(Front-end code change data)
————————
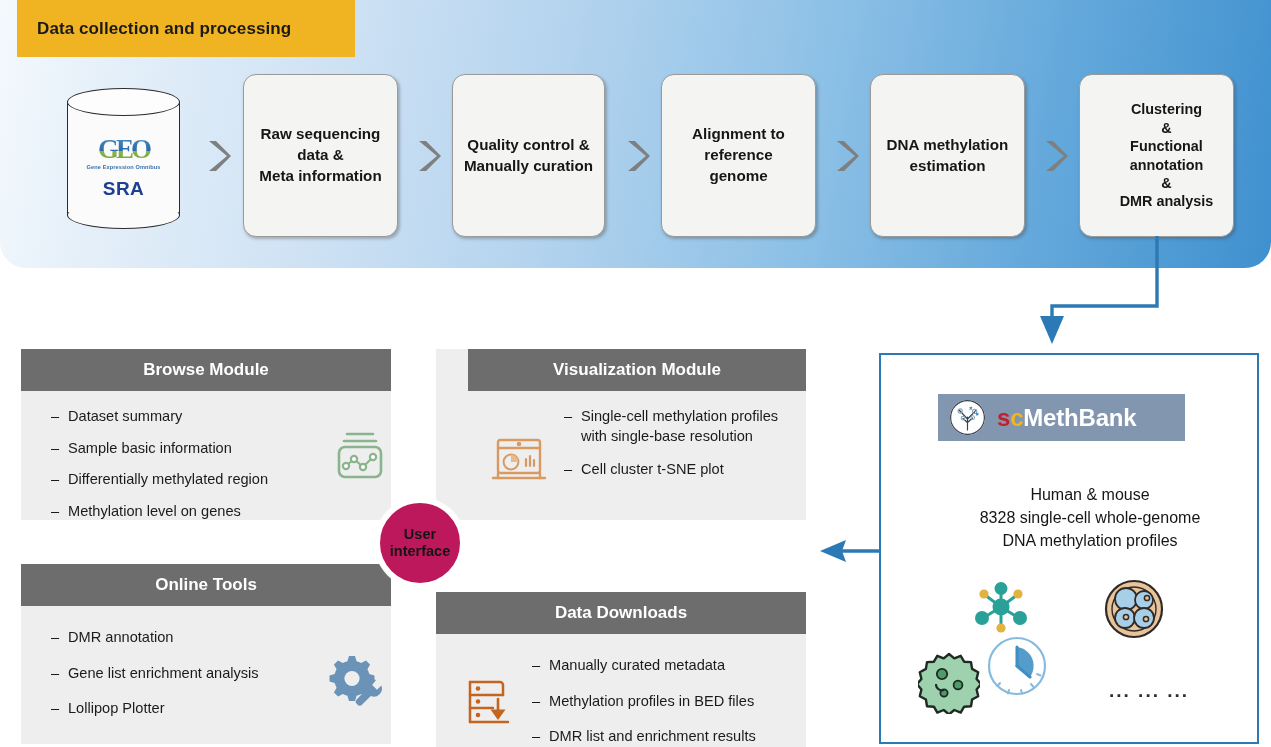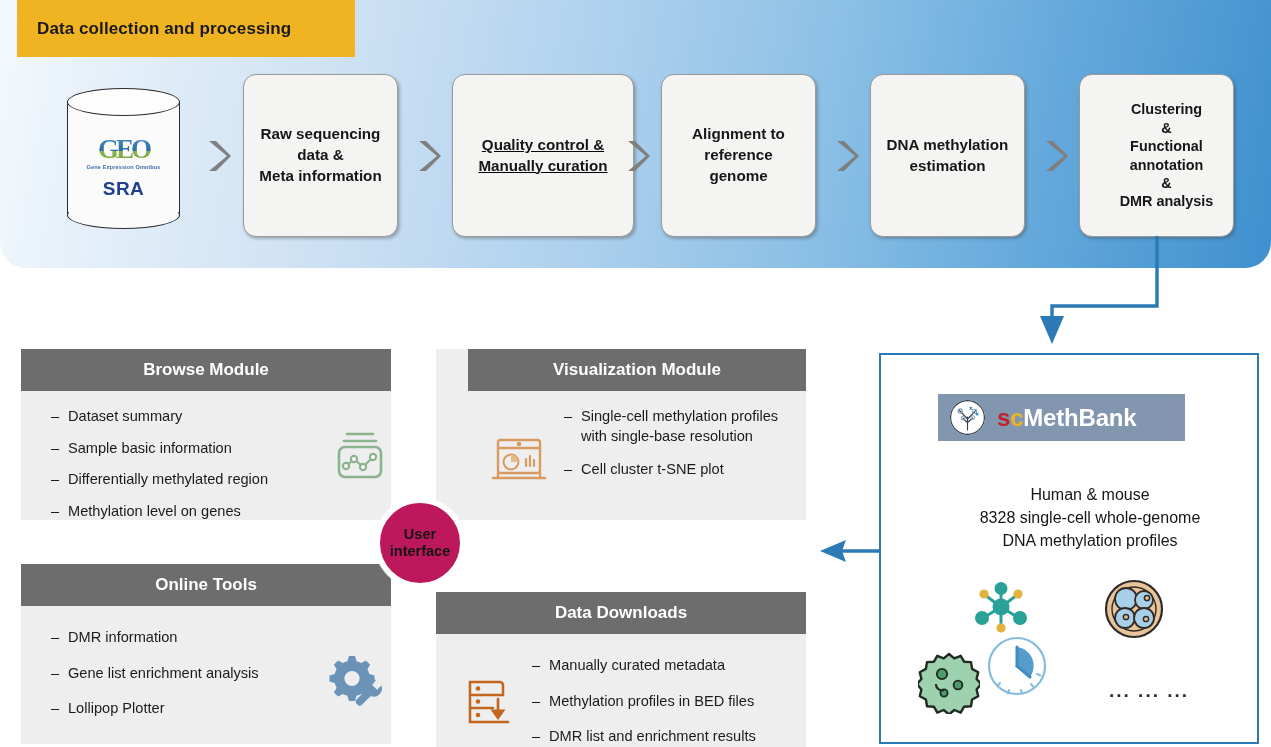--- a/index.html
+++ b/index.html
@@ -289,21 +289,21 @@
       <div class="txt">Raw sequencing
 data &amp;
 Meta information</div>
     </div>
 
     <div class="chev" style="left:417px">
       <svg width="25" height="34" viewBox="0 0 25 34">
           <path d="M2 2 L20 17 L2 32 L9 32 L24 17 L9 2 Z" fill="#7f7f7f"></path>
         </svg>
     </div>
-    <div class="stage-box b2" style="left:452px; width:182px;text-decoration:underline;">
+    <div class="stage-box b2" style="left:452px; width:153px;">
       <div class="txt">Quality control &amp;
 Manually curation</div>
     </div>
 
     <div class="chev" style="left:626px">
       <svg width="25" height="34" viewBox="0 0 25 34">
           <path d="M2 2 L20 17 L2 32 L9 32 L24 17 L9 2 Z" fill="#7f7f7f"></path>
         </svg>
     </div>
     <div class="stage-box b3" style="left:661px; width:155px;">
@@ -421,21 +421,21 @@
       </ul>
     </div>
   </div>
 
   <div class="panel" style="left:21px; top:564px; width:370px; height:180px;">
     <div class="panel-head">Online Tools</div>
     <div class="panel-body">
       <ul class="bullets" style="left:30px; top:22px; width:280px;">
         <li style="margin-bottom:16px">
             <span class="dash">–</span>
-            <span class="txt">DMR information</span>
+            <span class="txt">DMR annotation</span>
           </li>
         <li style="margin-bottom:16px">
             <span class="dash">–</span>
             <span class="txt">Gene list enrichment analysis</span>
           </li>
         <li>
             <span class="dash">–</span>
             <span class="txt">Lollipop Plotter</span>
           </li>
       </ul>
————————
#### [Required work]
The answer must repeat every record exactly, with all pictures left out.

#### [Answer]
--- a/index.html
+++ b/index.html
@@ -289,21 +289,21 @@
       <div class="txt">Raw sequencing
 data &amp;
 Meta information</div>
     </div>
 
     <div class="chev" style="left:417px">
       <svg width="25" height="34" viewBox="0 0 25 34">
           <path d="M2 2 L20 17 L2 32 L9 32 L24 17 L9 2 Z" fill="#7f7f7f"></path>
         </svg>
     </div>
-    <div class="stage-box b2" style="left:452px; width:182px;text-decoration:underline;">
+    <div class="stage-box b2" style="left:452px; width:153px;">
       <div class="txt">Quality control &amp;
 Manually curation</div>
     </div>
 
     <div class="chev" style="left:626px">
       <svg width="25" height="34" viewBox="0 0 25 34">
           <path d="M2 2 L20 17 L2 32 L9 32 L24 17 L9 2 Z" fill="#7f7f7f"></path>
         </svg>
     </div>
     <div class="stage-box b3" style="left:661px; width:155px;">
@@ -421,21 +421,21 @@
       </ul>
     </div>
   </div>
 
   <div class="panel" style="left:21px; top:564px; width:370px; height:180px;">
     <div class="panel-head">Online Tools</div>
     <div class="panel-body">
       <ul class="bullets" style="left:30px; top:22px; width:280px;">
         <li style="margin-bottom:16px">
             <span class="dash">–</span>
-            <span class="txt">DMR information</span>
+            <span class="txt">DMR annotation</span>
           </li>
         <li style="margin-bottom:16px">
             <span class="dash">–</span>
             <span class="txt">Gene list enrichment analysis</span>
           </li>
         <li>
             <span class="dash">–</span>
             <span class="txt">Lollipop Plotter</span>
           </li>
       </ul>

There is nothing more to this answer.